§ **Study material**:
=== Section Start ===

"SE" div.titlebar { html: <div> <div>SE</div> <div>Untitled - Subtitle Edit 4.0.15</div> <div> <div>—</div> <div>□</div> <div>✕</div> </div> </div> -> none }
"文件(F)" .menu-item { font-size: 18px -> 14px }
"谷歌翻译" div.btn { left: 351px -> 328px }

=== Section End ===
=== Section Start ===

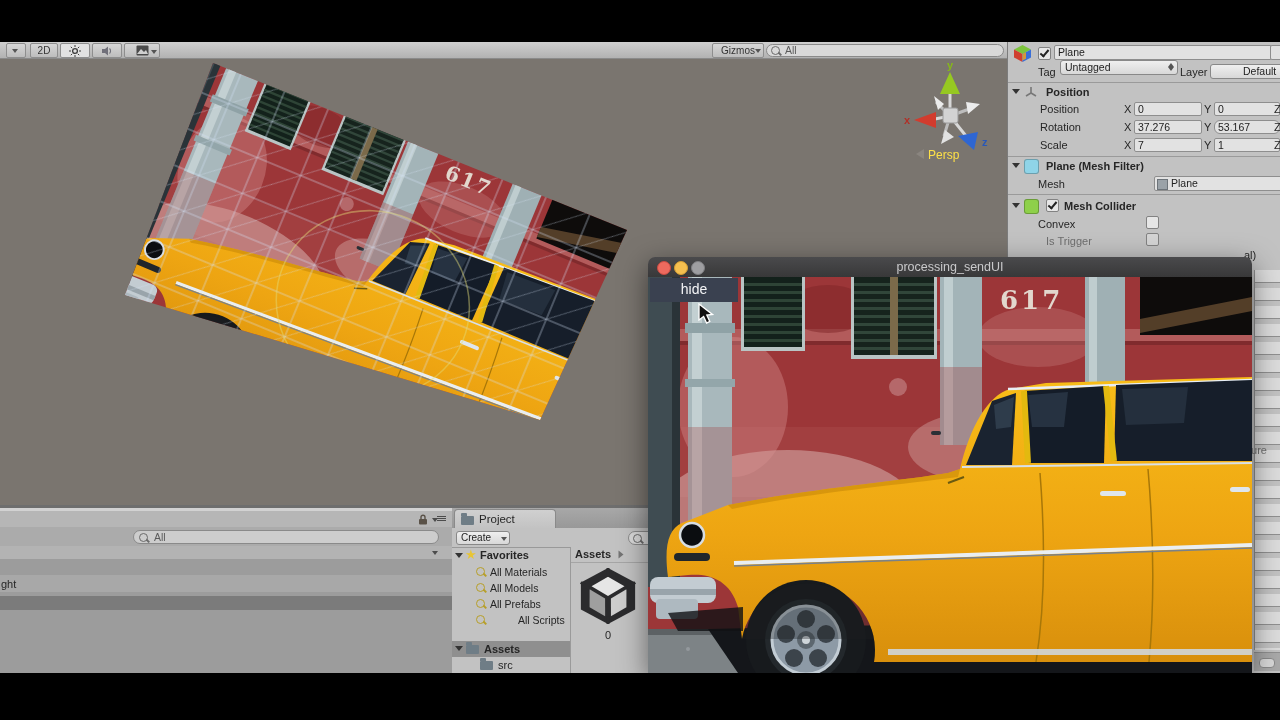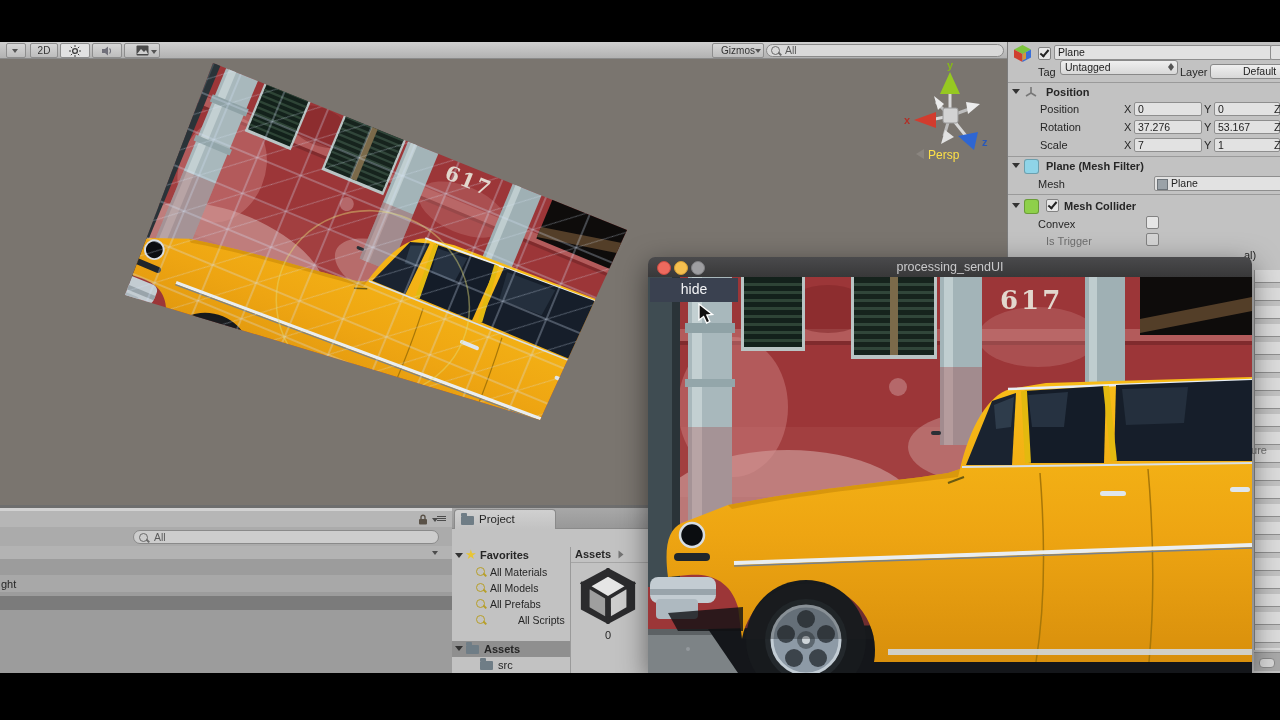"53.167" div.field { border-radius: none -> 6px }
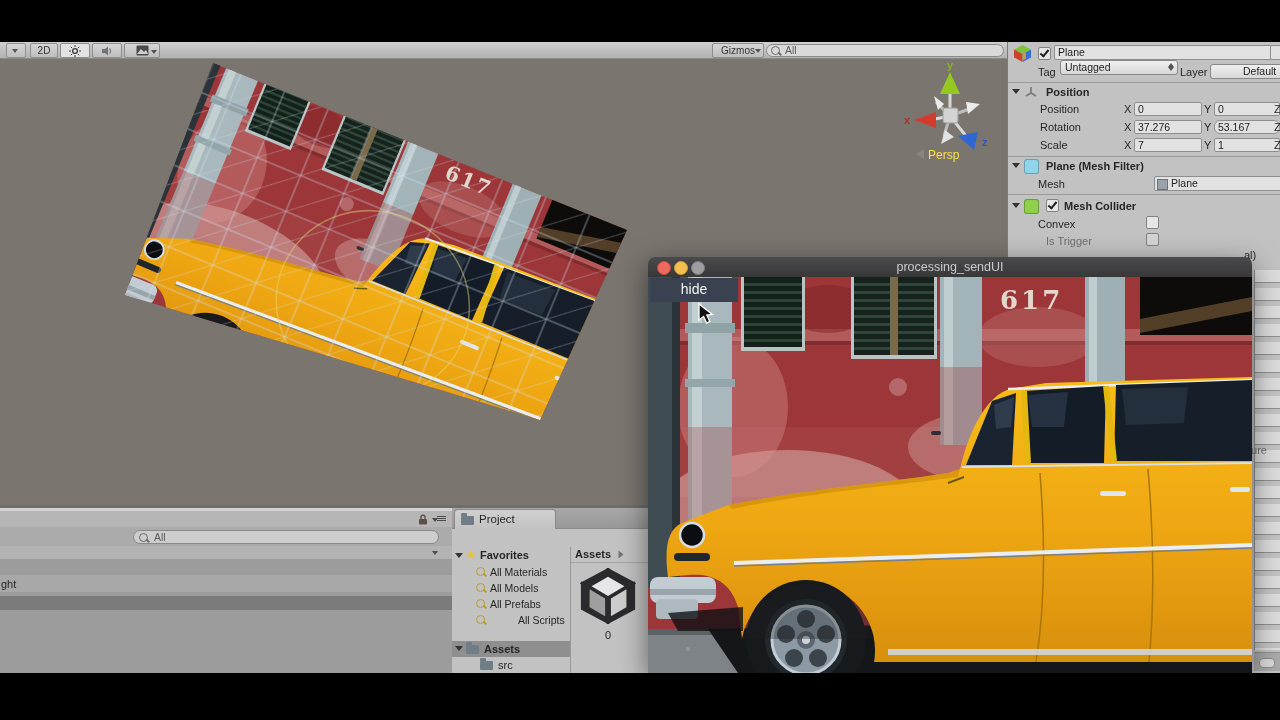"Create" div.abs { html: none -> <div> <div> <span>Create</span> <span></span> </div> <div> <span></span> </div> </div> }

=== Section End ===

Return exactly the lines of the material above, starting at the line containing "border-radius: none ->" and finishing at the line containing "html: none ->", without any pictures.

§ **Written answer**:
"53.167" div.field { border-radius: none -> 6px }
"Create" div.abs { html: none -> <div> <div> <span>Create</span> <span></span> </div> <div> <span></span> </div> </div> }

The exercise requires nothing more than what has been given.